How to retain full quality on a rotated textured quad?

So, I'm rendering a textured quad via Graphics.DrawMesh, on an orthographic camera, for windows/mac standalone, in the latest unity 3 beta. All is well when there are no rotations, I have absolutely pixel-perfect crisp graphics.

However, when I rotate the textured quads, it quickly starts to look rather horrible in terms of quality.
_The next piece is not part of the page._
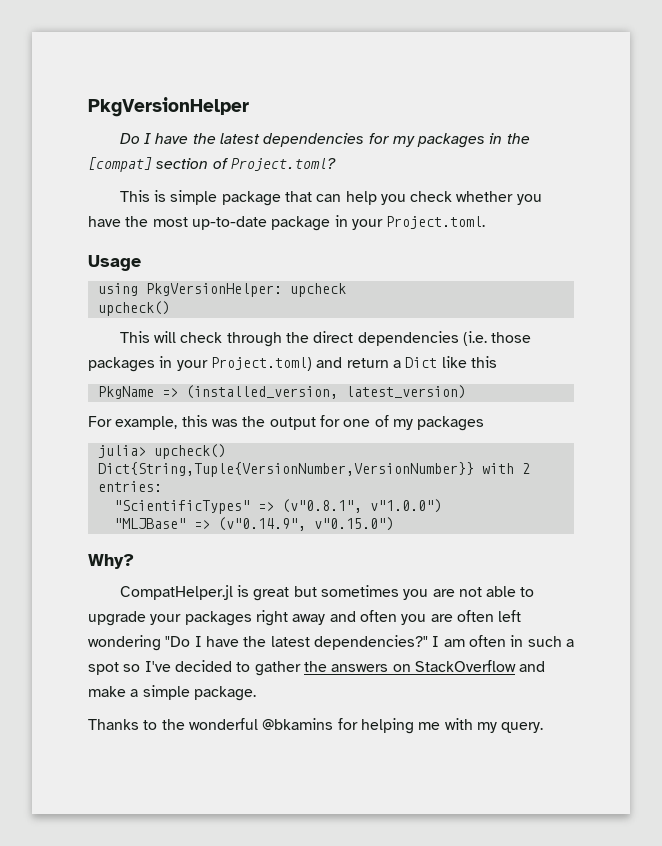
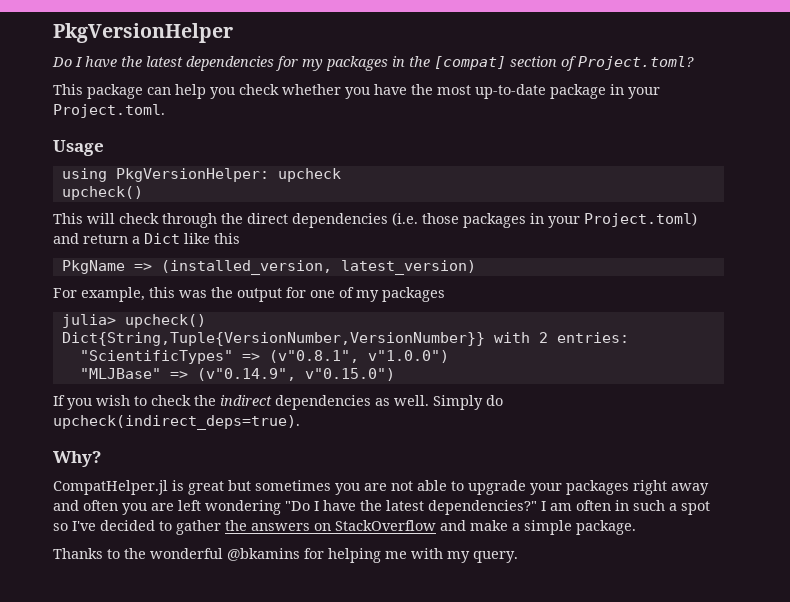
[153,190,312,206] is simple package that -> [87,84,143,99] package
(394, 524) none -> [53,395,503,410] [53,415,300,430] // If you wish to check the indirect dependencies as well. Simply do upcheck(indirect_deps=true).
[456,610,494,622] often -> (174, 507) none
In SlimDX, running over top of the Direct3DX sprite extensions, it pretty much handled this for me -- there were some artifacts, but they were minor to the point of only being noticeable as the rotation angle changed.

On the Unity side, I've tried:

  1. Using Bilinear filtering for the Texture2Ds that are rotated (normally it is Point for maximum correctness/quality when not rotated), but that makes the entire texture look fuzzy, despite the fact that the edges look better.
  2. Trilinear, which does the same as Bilinear.
  3. Adjusting overall quality settings, including forcing on aniso, 8x multisampling (from 16x, that's the highest my card will go) -- and none of that has any effect whatsoever.

I've been all through the Unity documentation a gazillion times for this -- first for my game Tidalis back four or five months ago, and now for my other game AI War, which I'm now porting to Unity.

Surely there's something I'm just missing...?

SlimDX image Unity 3D image

First Edit:

Here's the direct image I'm using as the texture on the textured quad, if anyone else wants to check out what is happening:

alt text

Second Edit:

Here's an image that it might be easier to see the general bilinear distortion on, because of better contrast:

alt text

This is the sort of quality drop I'm seeing, and I'm seeing it in your image, too:

alt text

See how that one starship, which has been rotated with bilnear filtering applied, looks all blurry while the non-rotated point-filtered sprites all look perfectly clear? That's the crux of the issue I'm running into here. Aside from the rotated starship looking pretty blurry in general, worst of all that pink border is incredibly blurry, which makes it stand out like a sore thumb near its un-rotated-point-based peers.

Certainly that can be bypassed by making everything bilinear filtered, but that looks pretty wretched, too. Here's an example of the quality differences in general between bilinear and non-bilinear for non-rotated sprites:

Nice and crisp, no bilinear filtering except on the rotated missiles: alt text

Unfortunately blurry, with bilinear filtering on everything: alt text

This is really quite a challenge!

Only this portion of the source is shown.